NEW YORK — U.S. doctors are prescribing enough antibiotics to give them to four out of five Americans every year — an alarming pace and the latest piece of evidence suggesting the drugs are being overused, according to a new government study.
Overuse is one reason antibiotics are losing their punch, making infections harder to treat and encouraging the rise of “superbugs” resistant to the drugs.
The Wednesday report also yielded the first look at antibiotic prescriptions by state, finding them highest in the South and Appalachia.
There is no scientific consensus on an appropriate level of antibiotic use. But some experts said the new study's results were disturbing and said that rates were probably excessive even in the lowest-use states.
Antibiotics have been commonly available since the 1940s and have worked wonders at saving patients with infections ranging from pneumonia to sexually spread diseases. But bacteria, meanwhile, have increasingly developed the power to shrug off antibiotics, leading to a sort of microscopic arms race.
The problem is magnified, experts say, when a patient doesn't take all the antibiotics prescribed or takes them for the wrong reasons, encouraging bacteria to survive the assault and adapt.
The U.S. Centers for Disease Control and Prevention is now tracking at least 20 strains of drug-resistant bacteria.
It was CDC researchers who conducted the latest study, analyzing a national prescription drug database for 2010. The findings were published in Thursday's New England Journal of Medicine.
It is the first study to examine antibiotic use among all Americans, not just specific groups such as Medicare patients.
All told, doctors prescribed 258 million courses of antibiotics in 2010. That's for a population of nearly 309 million, which translates to 833 prescriptions per 1,000 people.
But the rate was much higher in West Virginia, Kentucky and Tennessee — about 1,200 per 1,000 people. On the low end were Alaska, Oregon and California, at 600 or below.

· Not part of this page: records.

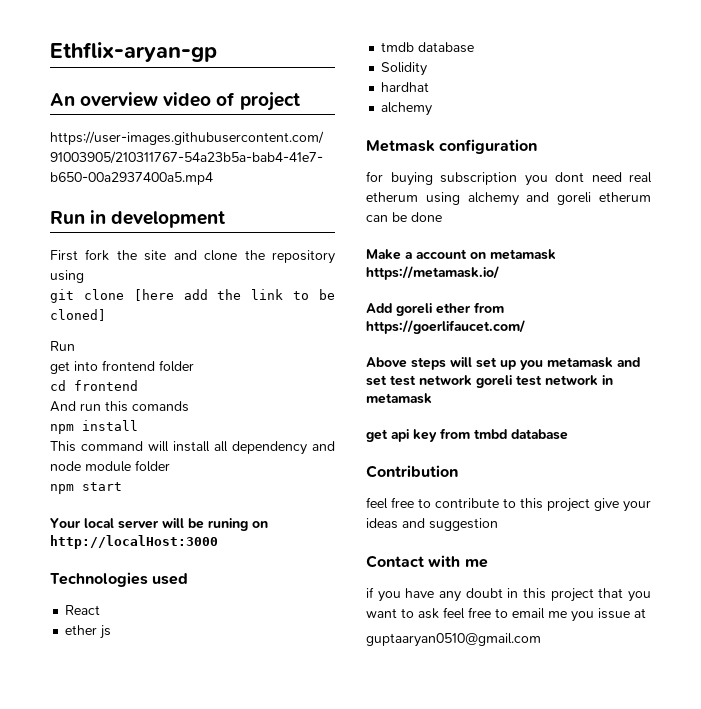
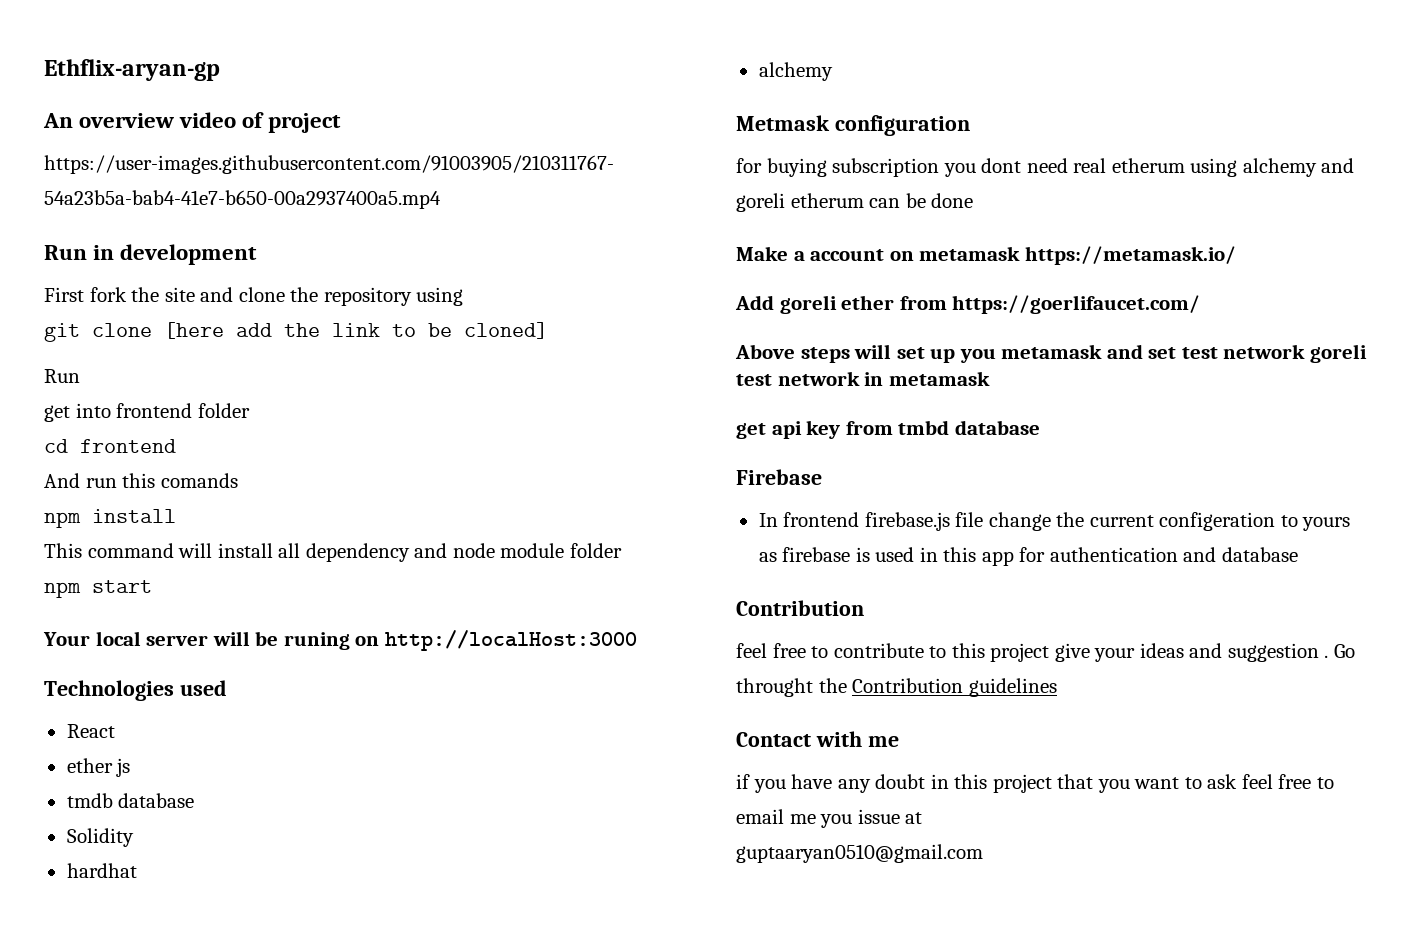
+ Firebase
+ In frontend firebase.js file change the current configeration to yours as firebase is used in this app for authentication and database
- feel free to contribute to this project give your ideas and suggestion
+ feel free to contribute to this project give your ideas and suggestion . Go throught the Contribution guidelines

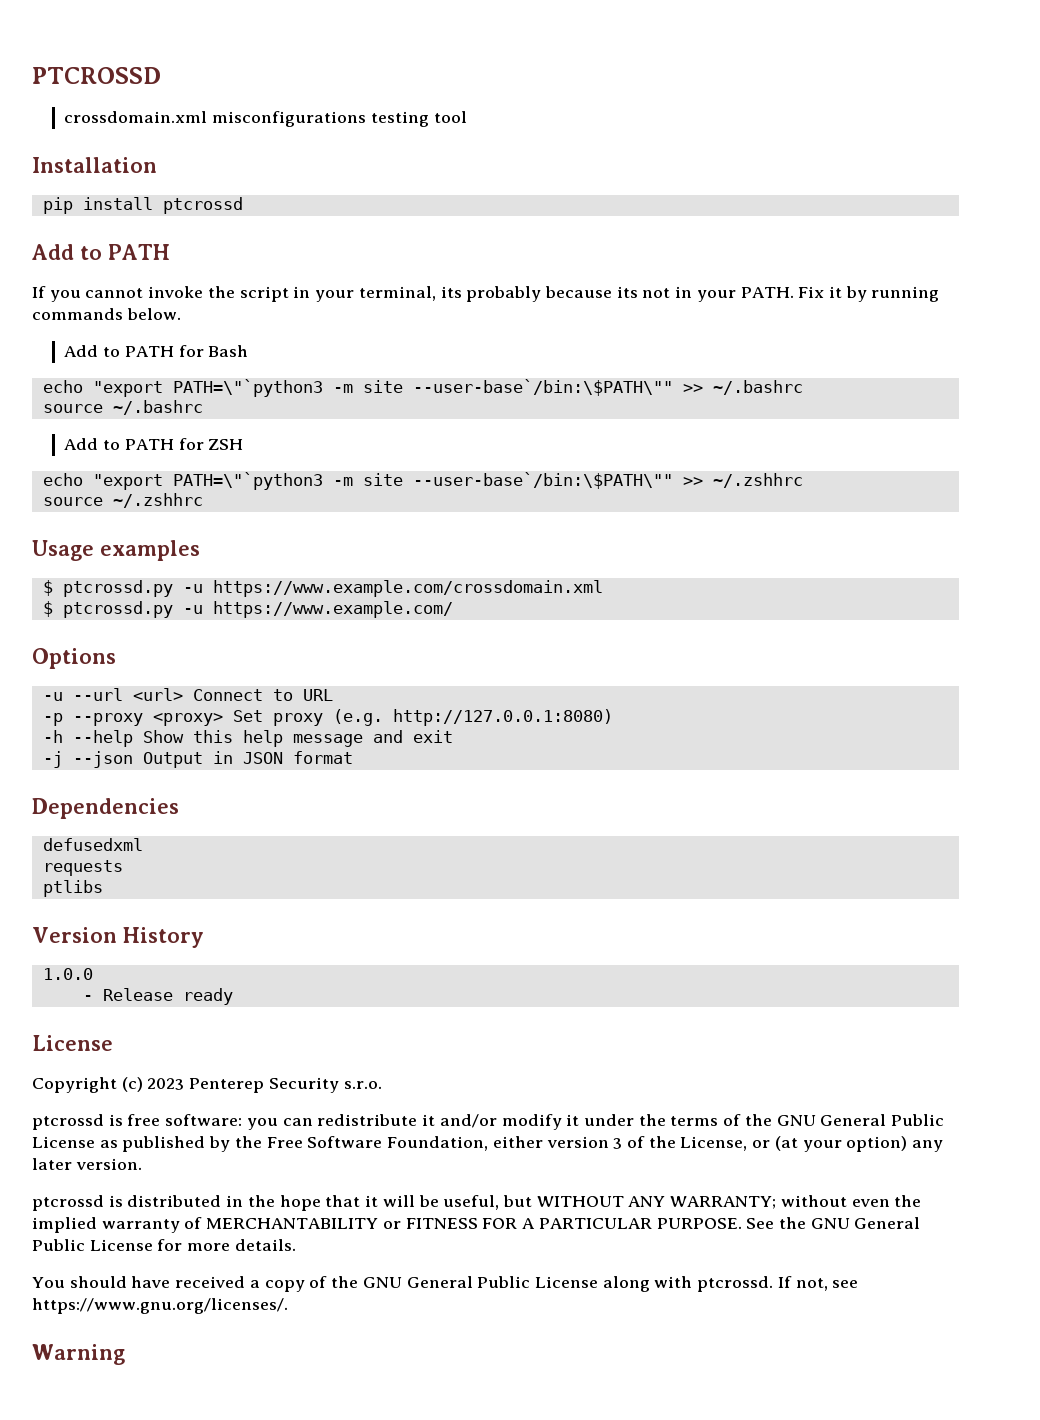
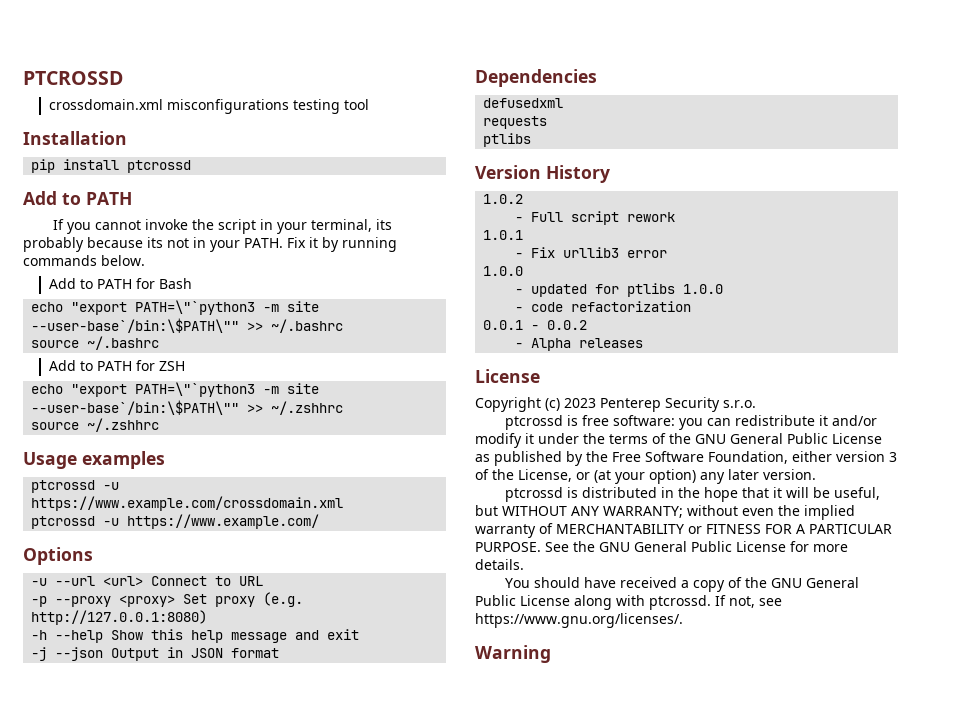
- $ ptcrossd.py -u https://www.example.com/crossdomain.xml
+ ptcrossd -u https://www.example.com/crossdomain.xml
- $ ptcrossd.py -u https://www.example.com/
+ ptcrossd -u https://www.example.com/
+ 1.0.2
+ - Full script rework
+ 1.0.1
+ - Fix urllib3 error
  1.0.0
- - Release ready
+ - updated for ptlibs 1.0.0
+ - code refactorization
+ 0.0.1 - 0.0.2
+ - Alpha releases

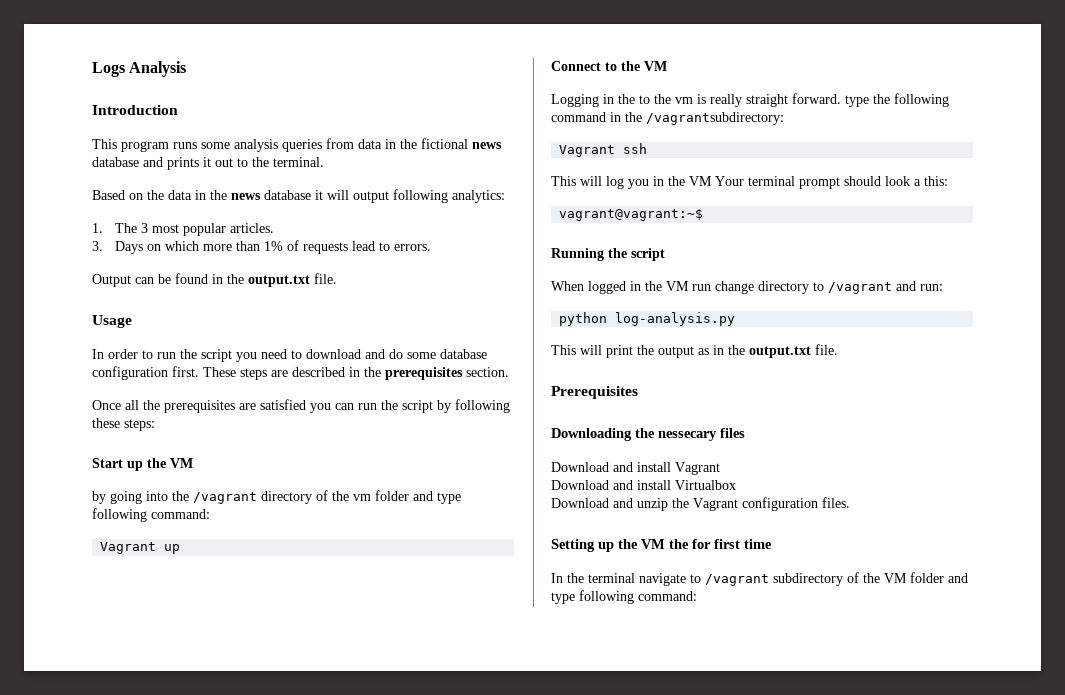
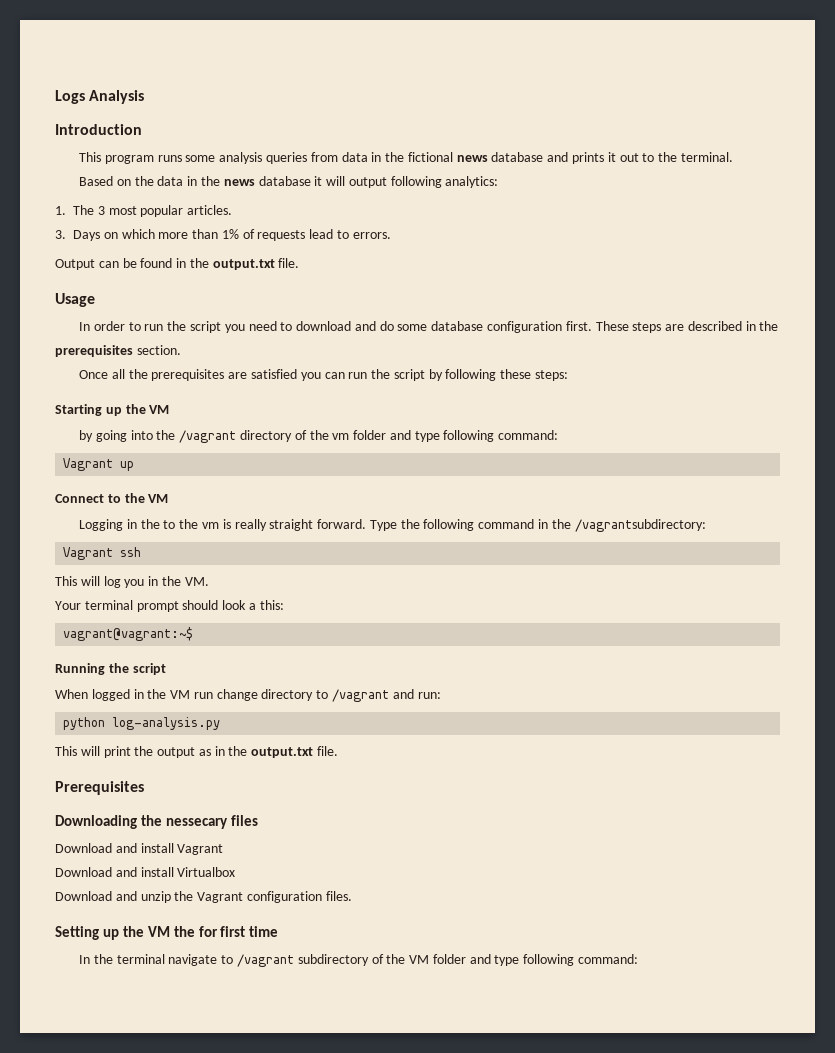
- Start up the VM
+ Starting up the VM
- Logging in the to the vm is really straight forward. type the following command in the /vagrantsubdirectory:
+ Logging in the to the vm is really straight forward. Type the following command in the /vagrantsubdirectory:
- This will log you in the VM Your terminal prompt should look a this:
+ This will log you in the VM.
+ Your terminal prompt should look a this:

Nebraska, at 948, and Iowa, at 871, were in the upper-middle range.
Why the differences?
One possibility is Southerners suffer more infections. Southern states have the highest rates of obesity and diabetes, which tend to be accompanied by more infections, said the CDC's Dr. Lauri Hicks, one of the researchers. “So some of that prescribing may be warranted,” she said.
On the other hand, the South also has higher rates of certain respiratory infections, including bronchitis, and the study found the most often prescribed antibiotic was azithromycin, commonly used for bronchitis symptoms. But that's a problem because bronchitis is usually caused by a virus — impervious to such antibiotics.
So “some of the prescribing may not be warranted,” Hicks said.